Last year, when my friend Elise Partridge knew she was dying, she asked me to keep her memory alive by teaching her poems. Which was an easy request to honour since Elise's poems are exemplars on many subjects. Elise passed away last night. On Tuesday my 3rd year poetry workshop is set to discuss the elegy. I'd planned to bring this poem which tonight seems exactly as Elise would have wanted it--an elegy for someone else as a poem to remember her by: http://www.poetryfoundation.org/poem/248140
Rob Taylor
Looking back, I am humbled to have been included among the lucky few (or many) that Elise connected with, and in awe at the scope of her giving even in a time of great illness. Or, I should say, in awe that the illness changed nothing, that this giving out of hers was not an expendable part of her daily routine but simply was her life. What could she do but live it?
Chris Patton:
My dear dear friend Elise Partridge passed away yesterday evening. She was a marvellous poet and an even more so person. Warm loving acute witty skeptical wry and humane. I am sort of reeling with it (though her death was known to be coming for a while) and don’t have much more to offer than that right now. Here though the first lines of the first poem (“Everglades”) of her first book (Chameleon Hours) —

Nothing fled when we walked up to it,
nor did we flinch

Not a bad note on which to open a life’s work. No fear and no frightening.

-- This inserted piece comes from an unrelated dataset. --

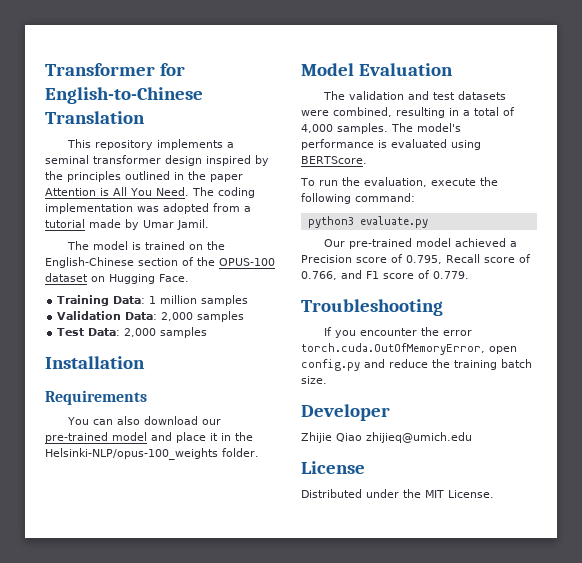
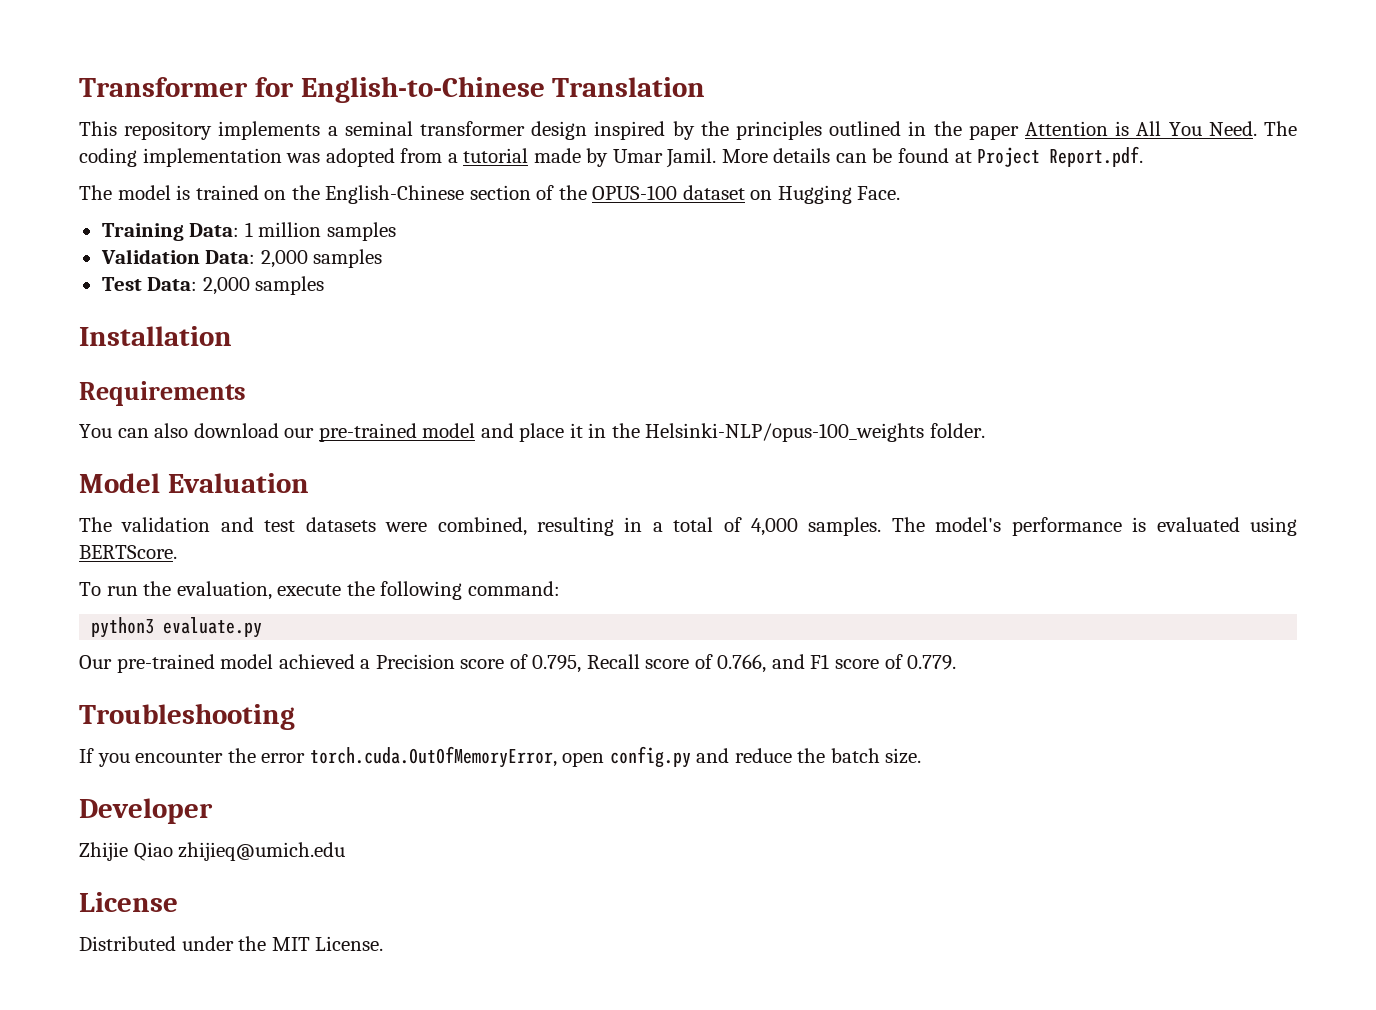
+ More details can be found at Project Report.pdf.
- If you encounter the error torch.cuda.OutOfMemoryError, open config.py and reduce the training batch size.
+ If you encounter the error torch.cuda.OutOfMemoryError, open config.py and reduce the batch size.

God I’m going to miss her.

4 comments:

Patrick Warner said...

Just to add my voice to those above. Such sad news. I will miss opening e-mails from her: that ecstatic tumble of praise, news, humour, encouragement, insight and shrewd appraisal. Such a generous spirit. Just last week I was reading her poems again and making new connections, thinking how they reminded me in their precision and diction of Theodore Roethke's best. Life is not fair.

Stephanie Bolster said...

Thank you for this, Carmine. For your true words, for gathering together others' words, and for saying what those of us who are still wordless with loss have been thinking and feeling.

Robyn Sarah said...

Carmine, let me echo Stephanie. Since hearing the sad news, I have until now been wordless. Last night I was finally able to revisit the four fat folders of correspondence with Elise that I saved (a dozen years of email exchanges since I reviewed Fielder's Choice, with amazement and delight, back in 2002) -- to marvel at the vitality, vigour, passion, intelligence and heart that she poured into them. It was a precious conversation, intermittent but ongoing. I can't believe I will never see her name in my In Box again. It's a comfort -- but a bitter-sweet one -- to know there will be one more book of her wonderful poems to read this spring. We have been blessed to know her.

Robyn Sarah

Sara O'Leary said...

I suspect many of us have been revisiting old emails this week in an effort to hear that warm, generous and perspicacious voice once more.
Thank you for writing this, Carmine. We were all fortunate to have known her even if the time was far too short.